- Your assignment -
All lines at and after the one containing "Module, Corey Schafer.", up to the end of the listing below, are to be printed exactly, with the pictures omitted.

::::::::

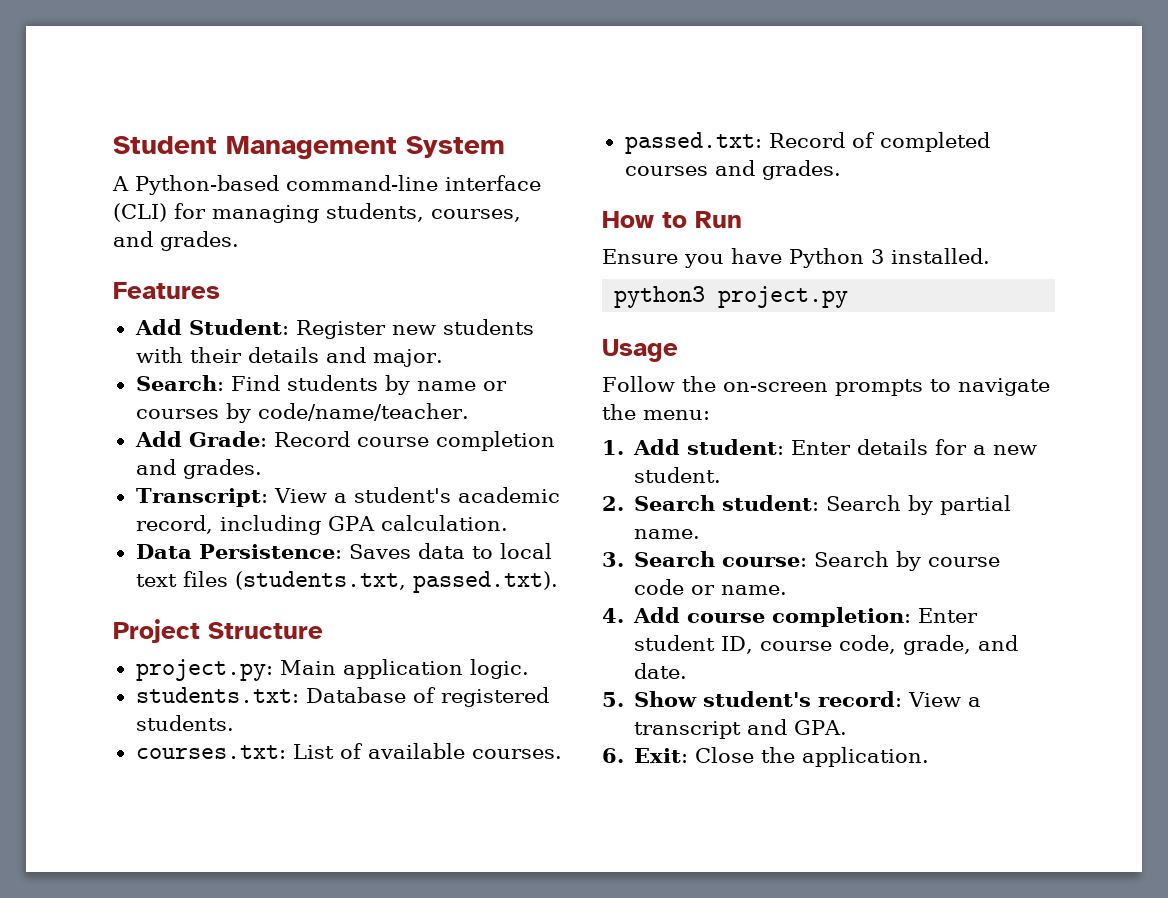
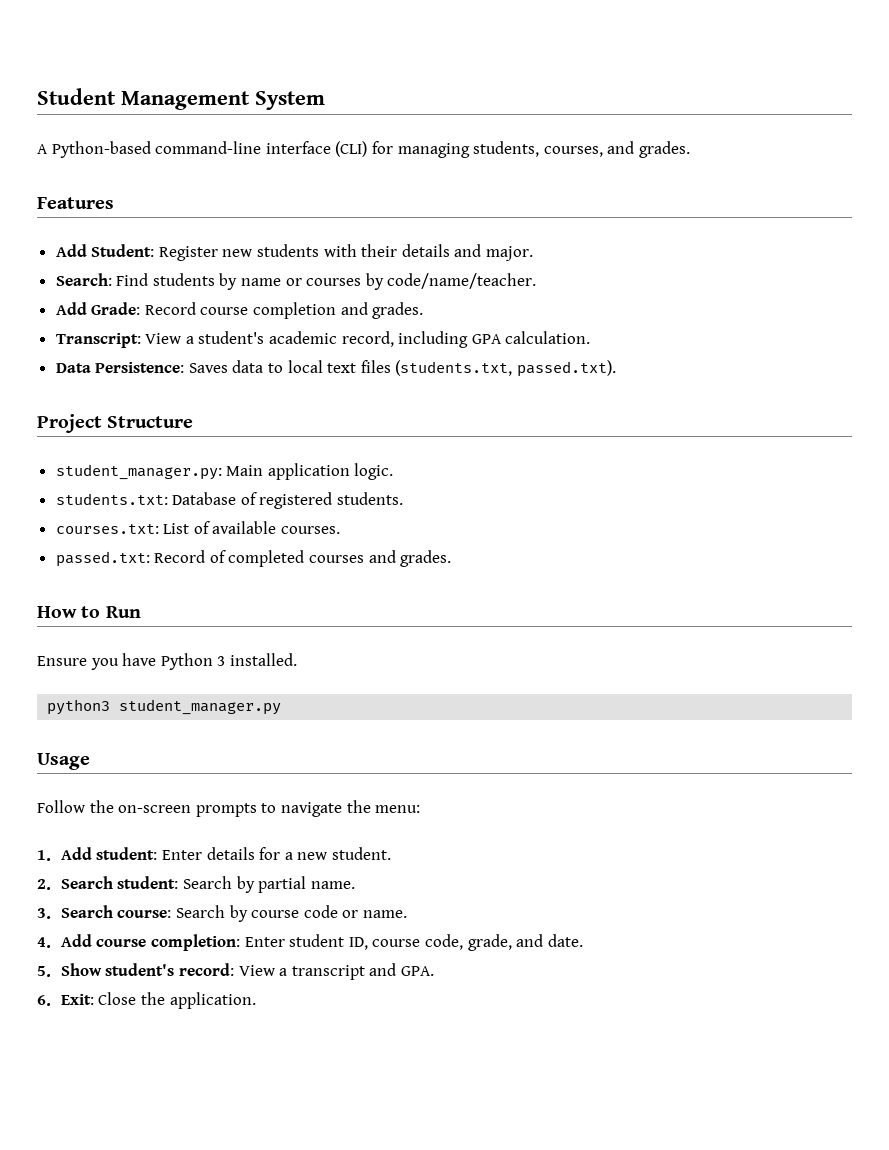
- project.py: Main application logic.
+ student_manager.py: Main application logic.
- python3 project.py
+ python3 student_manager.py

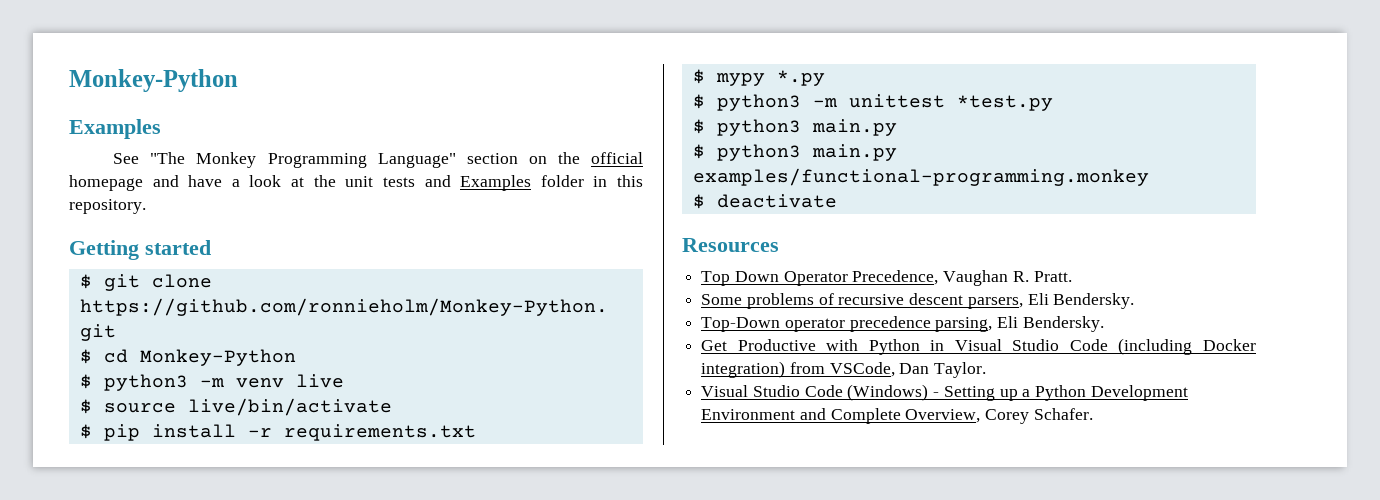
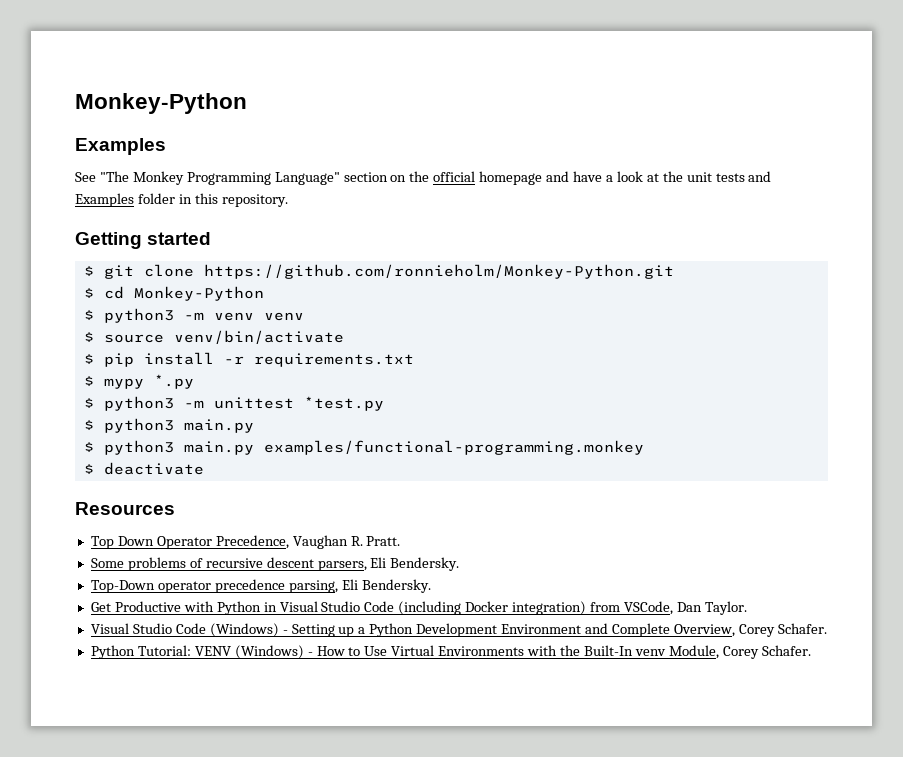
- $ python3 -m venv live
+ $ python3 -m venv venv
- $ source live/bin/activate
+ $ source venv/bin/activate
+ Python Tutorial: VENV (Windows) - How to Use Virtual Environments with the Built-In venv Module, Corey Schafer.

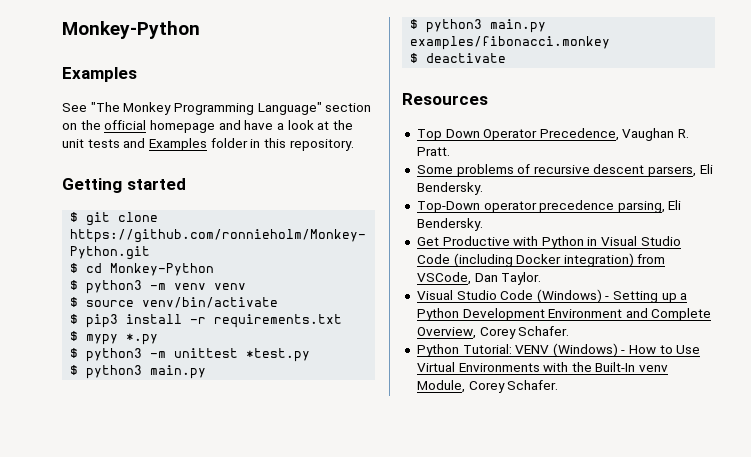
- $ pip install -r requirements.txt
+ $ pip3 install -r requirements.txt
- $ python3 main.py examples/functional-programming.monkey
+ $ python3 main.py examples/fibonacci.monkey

::::::::

- Exercise result -
+ Python Tutorial: VENV (Windows) - How to Use Virtual Environments with the Built-In venv Module, Corey Schafer.

- $ pip install -r requirements.txt
+ $ pip3 install -r requirements.txt
- $ python3 main.py examples/functional-programming.monkey
+ $ python3 main.py examples/fibonacci.monkey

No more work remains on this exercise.